*Detected change data*.
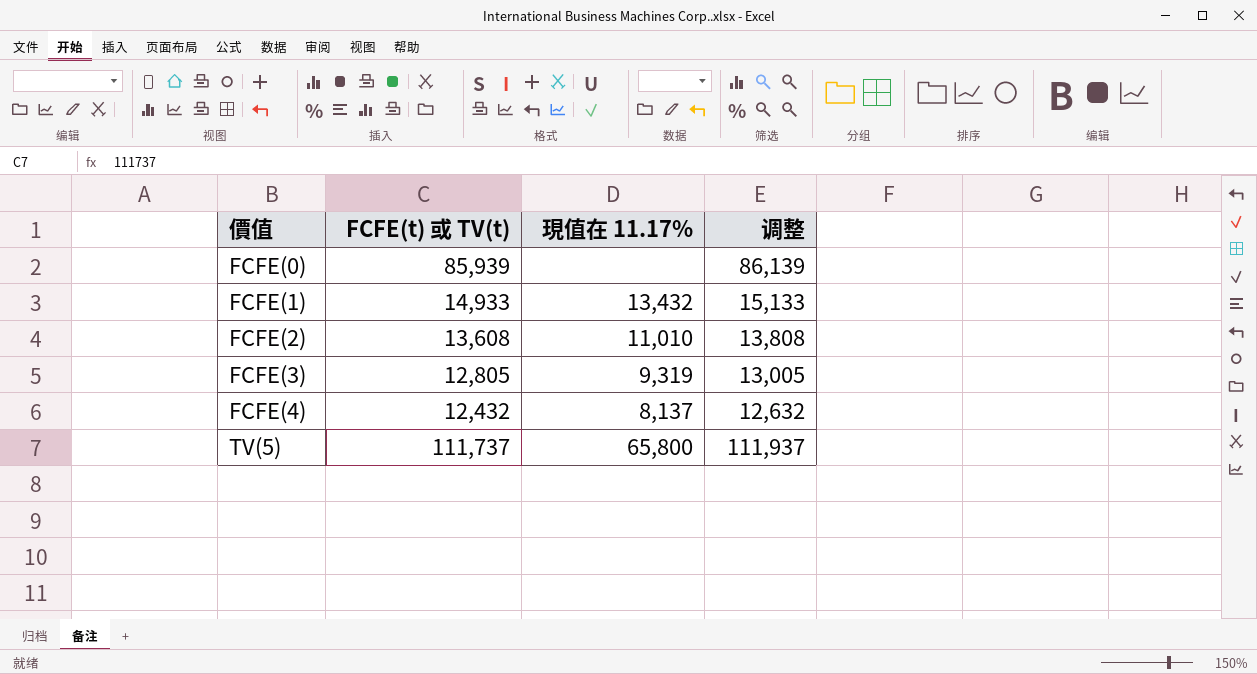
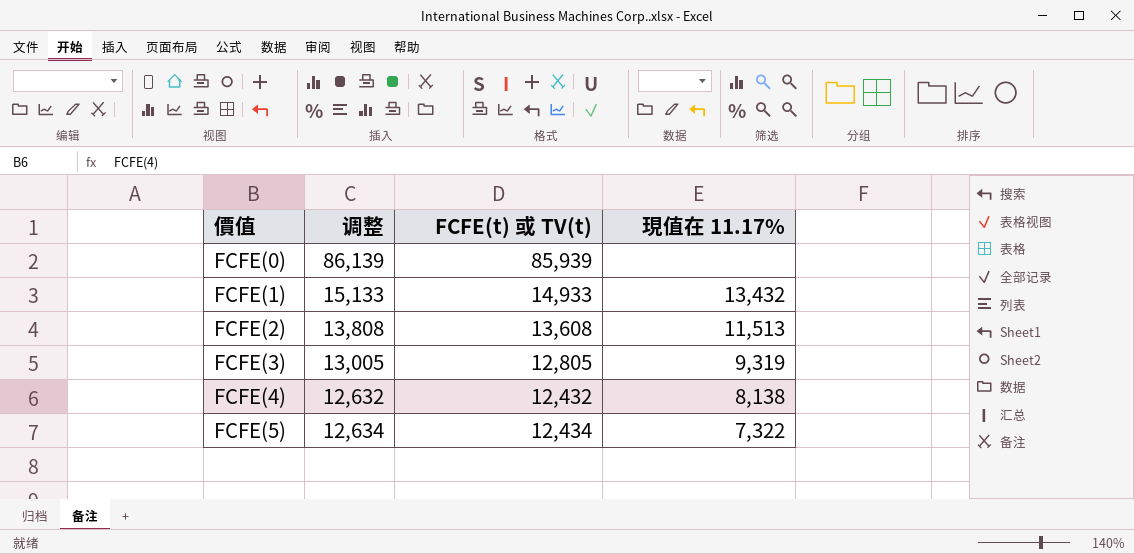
column 调整 | position: 4 -> 2
row TV(5): 111,737 | 65,800 | 111,937 -> none
FCFE(2) | 現值在 11.17%: 11,010 -> 11,513
FCFE(4) | 現值在 11.17%: 8,137 -> 8,138
row FCFE(5): none -> 12,634 | 12,434 | 7,322

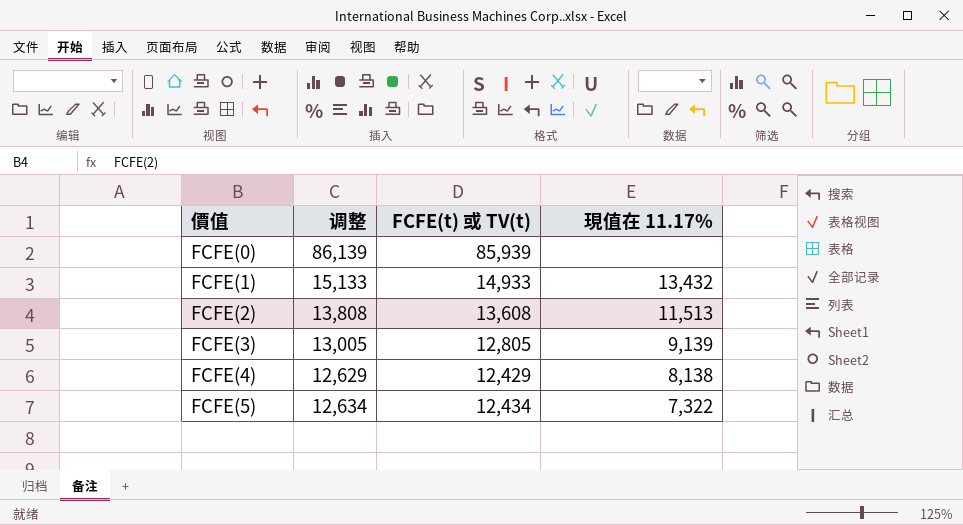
FCFE(3) | 現值在 11.17%: 9,319 -> 9,139
FCFE(4) | 调整: 12,632 -> 12,629
FCFE(4) | FCFE(t) 或 TV(t): 12,432 -> 12,429

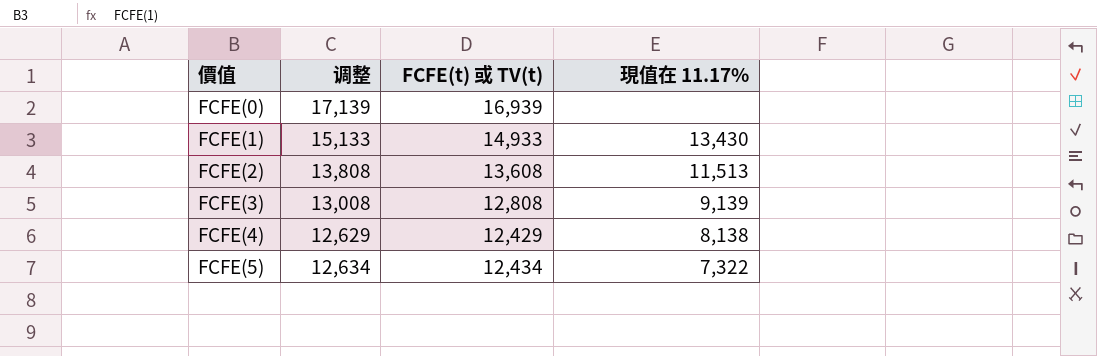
FCFE(0) | 调整: 86,139 -> 17,139
FCFE(0) | FCFE(t) 或 TV(t): 85,939 -> 16,939
FCFE(1) | 現值在 11.17%: 13,432 -> 13,430
FCFE(3) | 调整: 13,005 -> 13,008
FCFE(3) | FCFE(t) 或 TV(t): 12,805 -> 12,808

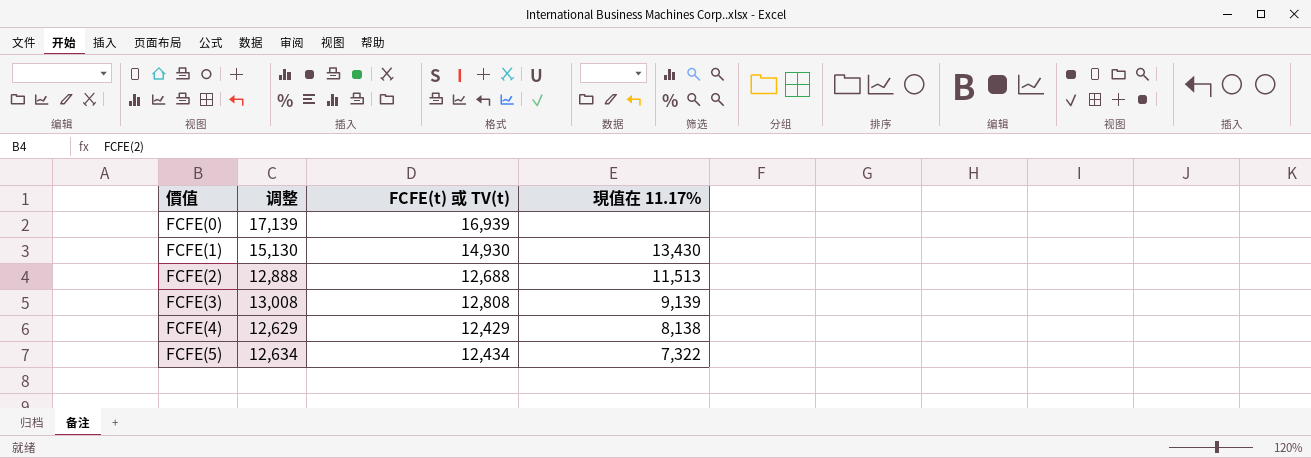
FCFE(1) | 调整: 15,133 -> 15,130
FCFE(1) | FCFE(t) 或 TV(t): 14,933 -> 14,930
FCFE(2) | 调整: 13,808 -> 12,888
FCFE(2) | FCFE(t) 或 TV(t): 13,608 -> 12,688

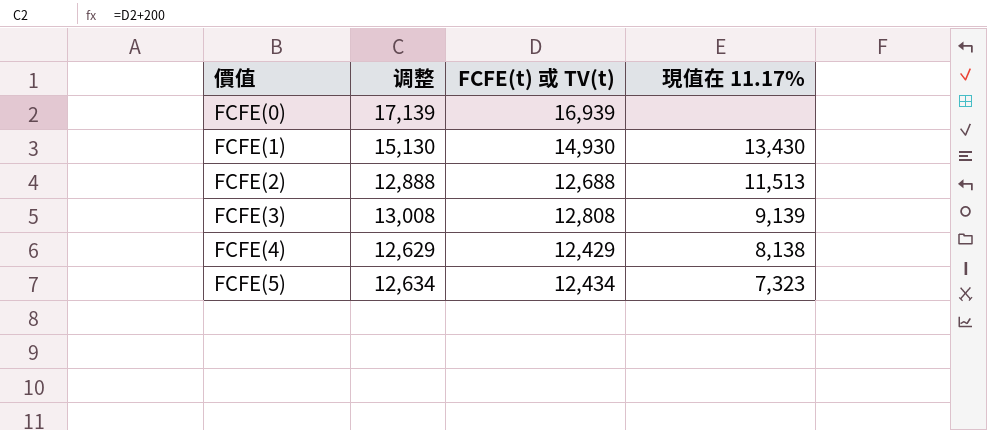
FCFE(5) | 現值在 11.17%: 7,322 -> 7,323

*EXERCISE DIRECTIONS*.
Reproduce all of the entries word for word, skipping any pictures they hold.

*EXERCISE SOLUTION*.
column 调整 | position: 4 -> 2
row TV(5): 111,737 | 65,800 | 111,937 -> none
FCFE(2) | 現值在 11.17%: 11,010 -> 11,513
FCFE(4) | 現值在 11.17%: 8,137 -> 8,138
row FCFE(5): none -> 12,634 | 12,434 | 7,322

FCFE(3) | 現值在 11.17%: 9,319 -> 9,139
FCFE(4) | 调整: 12,632 -> 12,629
FCFE(4) | FCFE(t) 或 TV(t): 12,432 -> 12,429

FCFE(0) | 调整: 86,139 -> 17,139
FCFE(0) | FCFE(t) 或 TV(t): 85,939 -> 16,939
FCFE(1) | 現值在 11.17%: 13,432 -> 13,430
FCFE(3) | 调整: 13,005 -> 13,008
FCFE(3) | FCFE(t) 或 TV(t): 12,805 -> 12,808

FCFE(1) | 调整: 15,133 -> 15,130
FCFE(1) | FCFE(t) 或 TV(t): 14,933 -> 14,930
FCFE(2) | 调整: 13,808 -> 12,888
FCFE(2) | FCFE(t) 或 TV(t): 13,608 -> 12,688

FCFE(5) | 現值在 11.17%: 7,322 -> 7,323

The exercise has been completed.